Brownlow Modelling - Preparation
This is the first post in a series of posts on introductory algorithms used to power predictive models in data science. I’ve chosen to use AFL match data as my data set in an attempt to provide an approachable frame of reference for those familiar with the sport. I’ll be attempting to create a model to predict which players will get Brownlow votes for any given game of AFL football.
Predicting which players will receive votes is not easy, citation needed however I believe that the nature of the problem (discussed in detail in a later post) makes it a very interesting case study for an introductory look at how I go about solving real world problems.
The data and code used throughout this post can be found here on my Github.
Analysing the Data
As I’m the one who collected the data, I’m fairly confident that the data is accurate as can be. Two key things to note if you are looking at the data yourself.
Firstly, The 2012 data set does not split player disposals into Contested Possessions (CP) and Uncontested Possessions (UP), instead only the total number of disposals is recorded. This means that if we want to use the breakdown of CP and UP we will need to exclude 2012 data. Alternatively, we can use 2012 data if we decide to ignore the disposal breakdown for years > 2012.
Secondly, In years 2012-2017 the target variable (Brownlow Votes) is explicitly marked as a 0,1,2,3. In 2018 I have only labelled 1,2,3 and left 0 vote targets as blank. This is trivial to fix in the source data but it can also be easily handled in code (which is the method taken here).

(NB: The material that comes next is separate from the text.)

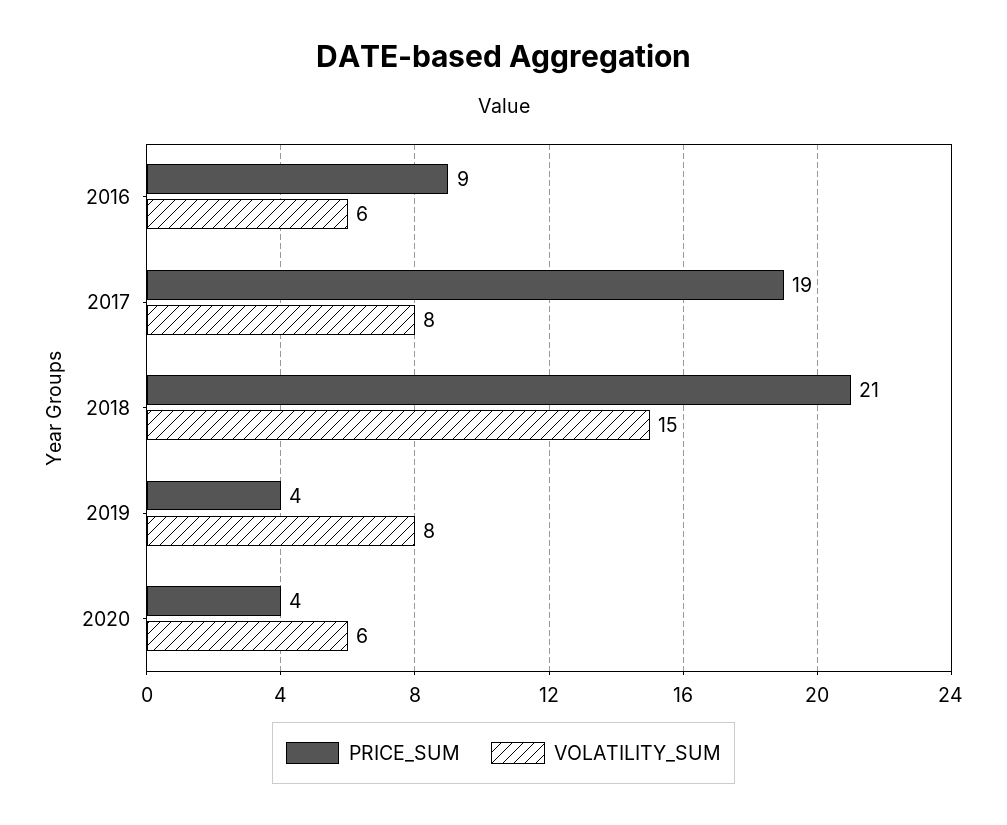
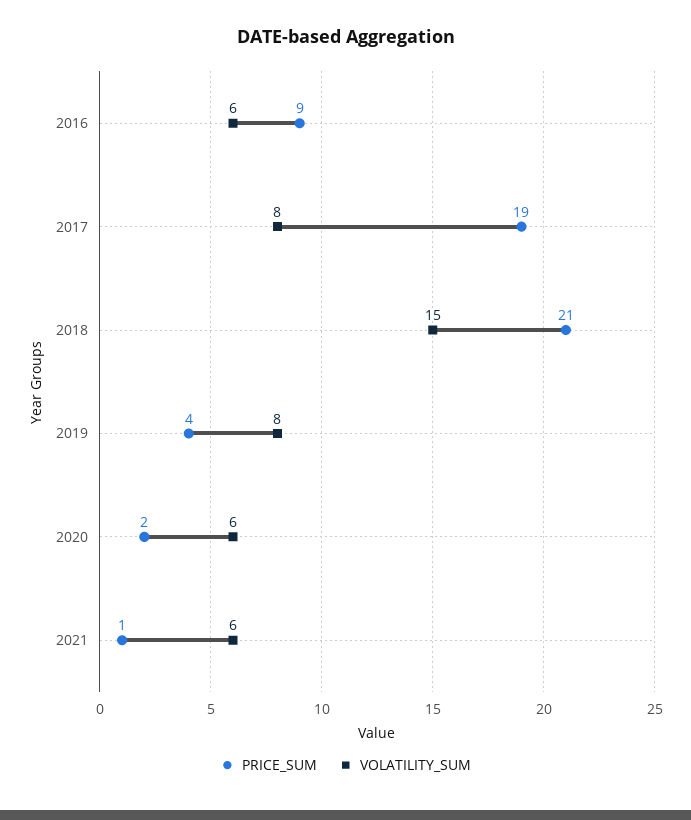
PRICE_SUM, 2020: 4 -> 2
PRICE_SUM, 2021: none -> 1
VOLATILITY_SUM, 2021: none -> 6

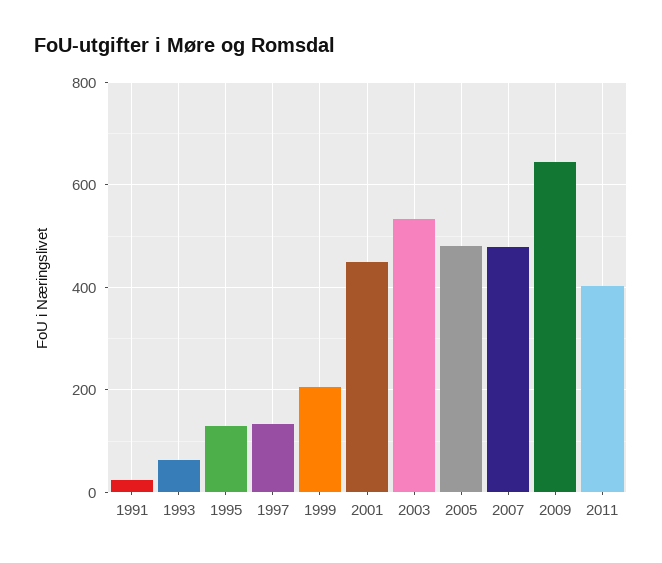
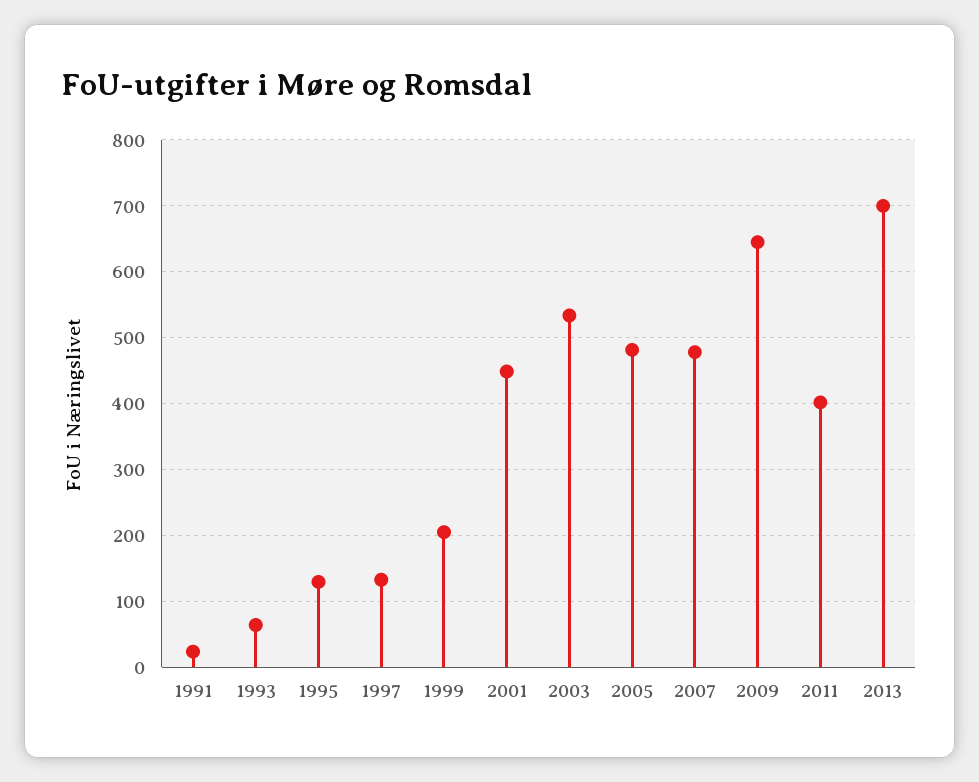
2013: none -> 700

Normally, I would write some tests the Validate the data set. Some example tests would be:
- Check that every game has 6 votes (3+2+1)
- Check that every game has exactly one player with 3,2,1 votes respectively
- Plot the range of values for each feature in the data set to look for obvious outliers
- Check that historical totals for players add up (e.g in Year X, Player Y got Z votes in total)
In this instance I’ve already run these checks and we won’t need to re-run them for every model, so covering this now is a distraction.
Usually when I’m tackling a problem like this for the first time, I have no idea what models will perform well, what level of pre-processing is optimal, or whether I want to sample training data (if it is heavily skewed - as it is here). For this reason I like to write some helper methods for myself that make it easy to explore all the different combinations and strategies without having to repeat myself.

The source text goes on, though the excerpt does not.